CAROLINE PEARSON: Six million and the percent of young adults are easy numbers for politics, and politics sometimes struggles with the more nuanced issues that really matter for the underlying policy.

ROVNER: Pearson says looking at national numbers doesn't make much sense, because there is no national insurance market.

PEARSON: You have to look at each of the states and what is happening at their unique setup.

ROVNER: Seth Chandler, who teaches insurance law at the University of Houston Law Center, says some states are doing quite well at signing people up.

SETH CHANDLER: California, New York, Connecticut, Vermont.

ROVNER: California by itself has enrolled more than 850,000 people, and New York nearly 350,000. Meanwhile, Chandler says, other states are lagging seriously behind.

CHANDLER: Including the big state of Texas and states such as Louisiana, Arizona, Mississippi, Oklahoma.

ROVNER: The problem is that because each insurance market is run within each individual state, the big numbers in some states don't make up for shortfalls in others.

CHANDLER: The fact that New York doesn't experience problems in its health insurance market and insurers aren't being squeezed there does nothing whatsoever to help insurers and people in Texas, Louisiana and elsewhere, where it looks like, at least, too few people are enrolling to have confidence in the success of the marketplace.
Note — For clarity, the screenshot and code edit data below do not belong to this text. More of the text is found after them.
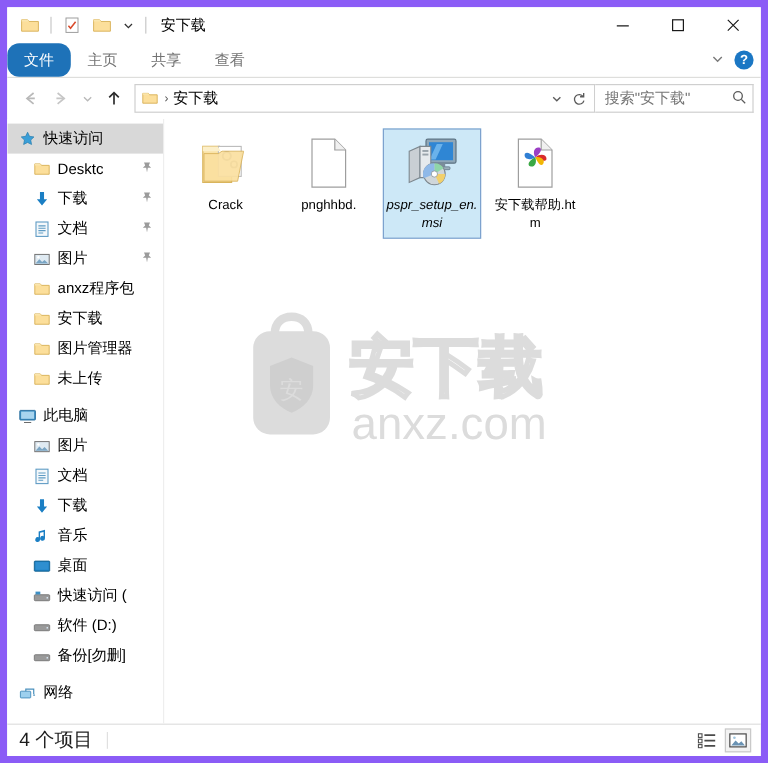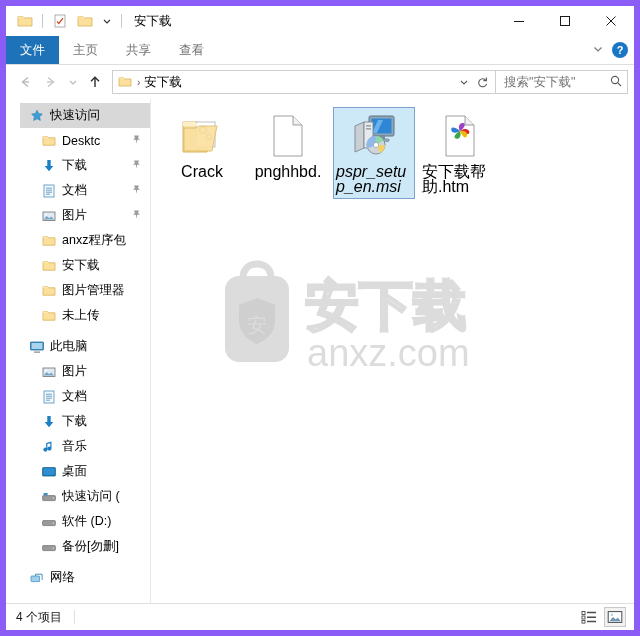--- a/index.html
+++ b/index.html
@@ -102,6 +102,7 @@
   .tab.file {
     background: #1e72b8;
     color: #ffffff;
+    border-radius: 10px;
   }
   .ribbon-right {
     position: absolute;

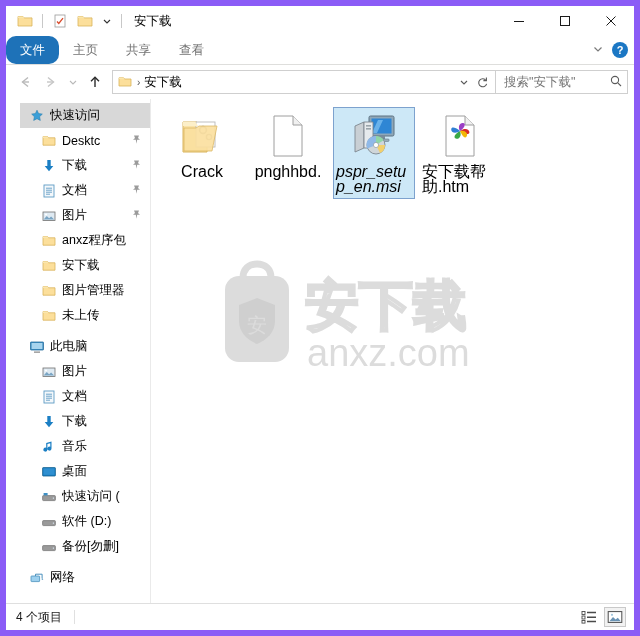--- a/index.html
+++ b/index.html
@@ -207,7 +207,6 @@
     overflow: hidden;
     padding-top: 4px;
     position: relative;
-    padding-left: 14px;
   }
   .nav-row {
     height: 25px;

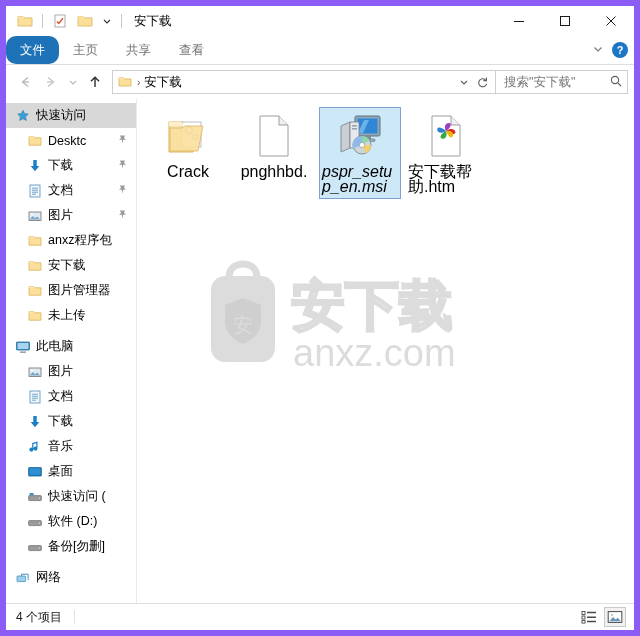--- a/index.html
+++ b/index.html
@@ -281,9 +281,9 @@
     margin-bottom: 4px;
   }
   .file-name {
-    font-size: 16px;
+    font-size: 11px;
     color: #000;
-    text-align: left;
+    text-align: center;
     line-height: 15px;
     word-break: break-all;
     max-width: 76px;

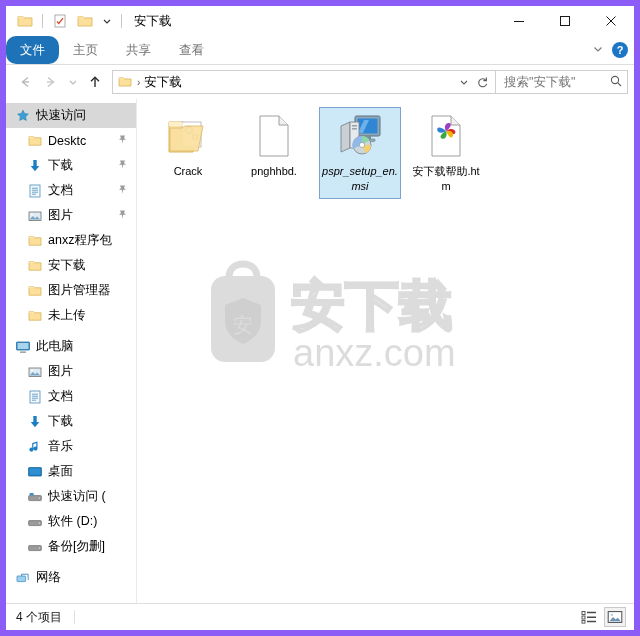--- a/index.html
+++ b/index.html
@@ -310,7 +310,7 @@
     position: relative;
   }
   .status-count {
-    font-size: 12px;
+    font-size: 16px;
     color: #1c1c1c;
   }
   .status-sep {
ROVNER: And it's not just an issue of the total number of people signing up in each state, or whether they're young or old. Karen Ignagni, who leads the insurance trade group America's Health Insurance Plans, says the real issue is the balance of healthy-to-sick individuals. She said in a C-Span interview last week that health plans are already seeing an influx of sicker people, thanks to new rules that bar health plans from discriminating against people with preexisting health conditions.

KAREN IGNAGNI: We see a number of people who have gotten into the program, in January in particular, who are using a number of health care services. That's to be expected. No one in our industry thought that it would be any different. We thought that the people who needed services immediately would be the first to be motivated to sign up.

ROVNER: The big question, she says, is whether the last-minute enrollment surge that appears to be taking place now will be big enough and full of the right kind of people.

IGNAGNI: We thought that the people who were healthier, who didn't feel like they needed services immediately, would be at the end of the process. And we're hoping that that hypothesis is going to be true.

ROVNER: But there's yet another factor the overall numbers don't take into account. That's what insurance companies expected would happen when they set their premiums for this year. And law professor Chandler points out that's something we really don't know.

CHANDLER: Was the pricing any good to begin with? Were they too conservative in their estimates of the population? Were they too liberal? There are all these factors that we do not know yet that are going to determine, as much as the raw enrollment numbers, how insurers react for 2015.

ROVNER: The bottom line is that what happens to individual insurance markets in each state after this first open enrollment season is going to depend on a lot more than just one or two numbers.